Dietary L-proline supplementation confers immunostimulatory effects on inactivated Pasteurella multocida vaccine immunized mice.
Ren W, Zou L, Ruan Z, Li N, Wang Y, Peng Y, Liu G, Yin Y, Li T, Hou Y, Wu G.
Key Laboratory of Agroecology and Processing of Subtropical Region, Institute of Subtropical Agriculture, Research Center for Healthy Breeding of Livestock and Poultry, Hunan Engineering and Research Center for Animal and Poultry Science, Scientific Observing and Experimental Station of Animal Nutrition and Feed Science in South-Central China, The Chinese Academy of Science, Ministry of Agriculture, 410125, Changsha City, Hunan, People’s Republic of China.

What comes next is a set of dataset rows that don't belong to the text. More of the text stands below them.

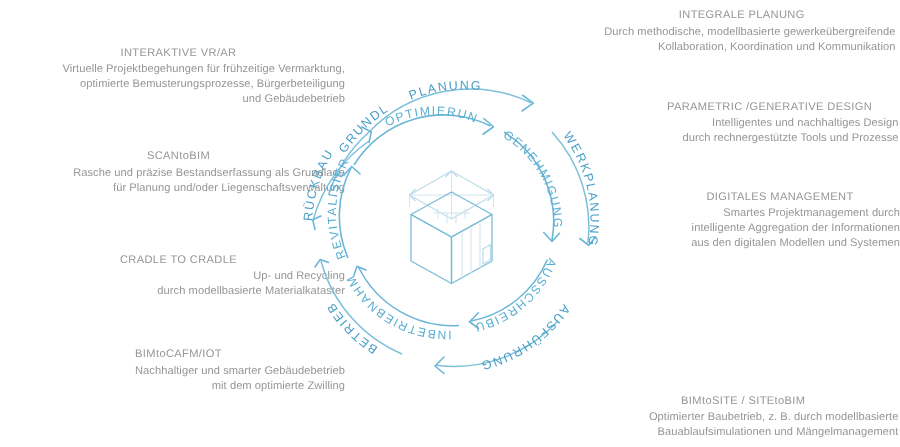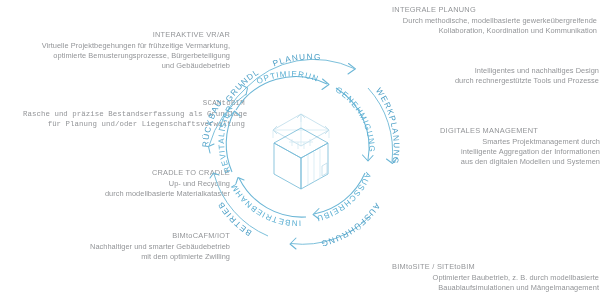--- a/index.html
+++ b/index.html
@@ -28,6 +28,7 @@
     color: #939598;
     margin-bottom: 1.5px;
     white-space: nowrap;
+    text-align: center;
   }
   .callout .c-line {
     font-size: 7.4px;

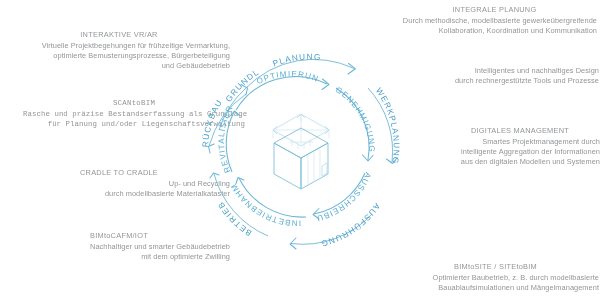--- a/index.html
+++ b/index.html
@@ -134,6 +134,7 @@
   </div>
 
   <div class="callout left-align" style="left:427px; top:66px; width:172px;">
+    <div class="c-title">PARAMETRIC /GENERATIVE DESIGN</div>
     <div class="c-line">Intelligentes und nachhaltiges Design</div>
     <div class="c-line">durch rechnergestützte Tools und Prozesse</div>
   </div>

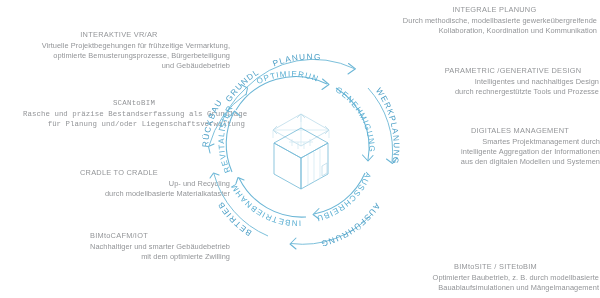--- a/index.html
+++ b/index.html
@@ -109,7 +109,7 @@
     <div class="c-line">und Gebäudebetrieb</div>
   </div>
 
-  <div class="callout right-align" style="left:23px; top:99px; width:222px;font-family:Liberation Mono, monospace;">
+  <div class="callout right-align" style="left:8px; top:99px; width:222px;">
     <div class="c-title">SCANtoBIM</div>
     <div class="c-line">Rasche und präzise Bestandserfassung als Grundlage</div>
     <div class="c-line">für Planung und/oder Liegenschaftsverwaltung</div>

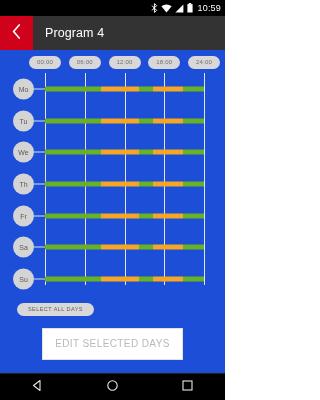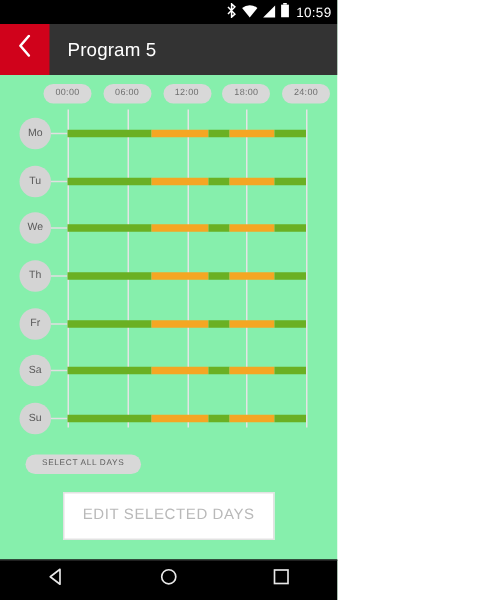--- a/index.html
+++ b/index.html
@@ -9,7 +9,7 @@
     font-family:"Liberation Sans", sans-serif;
     overflow:hidden;
   }
-  #app { position:relative; width:225px; height:400px; background:#86efac; }
+  #app { position:relative; width:225px; height:400px; background:#1d4ed8; }
 
   
   .statusbar {

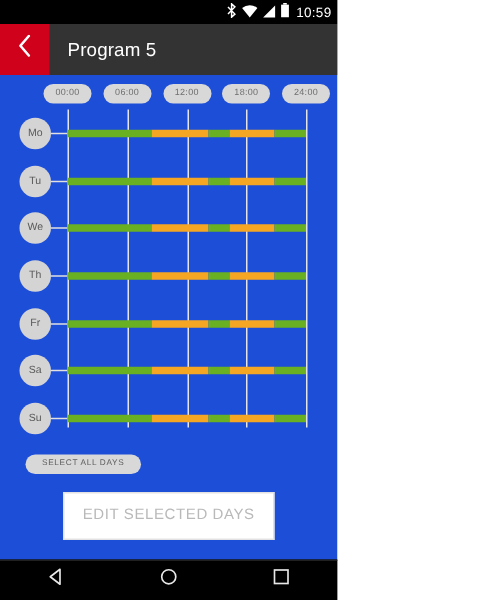--- a/index.html
+++ b/index.html
@@ -138,7 +138,7 @@
           </svg>
       </span>
     </div>
-    <div class="apptitle">Program 5</div>
+    <div class="apptitle">Program 4</div>
   </div>
 
   <div class="timescale">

This study was conducted to determine the immunostimulatory effect of L-proline on inactivated vaccine immunized mice. Ninety-five female KM mice were randomly divided into five groups: (1) mice received dietary supplementation with 0.4 % L-proline and immunized with inactivated vaccine (V-P group); (2) mice received dietary supplementation with 0.3 % L-alanine (isonitrogenous control) and immunized with inactivated vaccine (V-A group, negative control); (3) mice were immunized with inactivated vaccine with oil adjuvant (V-O group, positive control); (4) mice were immunized with inactivated vaccine with aluminum hydroxide adjuvant (V-H group, positive control); (5) mice immunized with phosphate-buffered saline (control group). All mice were dead in the control group between 36 and 48 h post infection. Mice in the V-P group showed 100 % protection after challenge with P. multocida serotype A (CQ2) at dose of 4.4 × 105 CFU (2LD50). Meanwhile, serum antibody titers in the V-P group were higher than those in the V-A group before infection and those in the V-A and V-O groups at 36 h post infection. Moreover, serum IL-1? levels in the V-P group were lower than those in V-O group. Furthermore, serum GSH-PX levels in the V-P group were higher than those in the V-A and V-O groups. Collectively, dietary proline supplementation confers beneficial immunostimulatory effects in inactivated P. multocida vaccine immunized mice.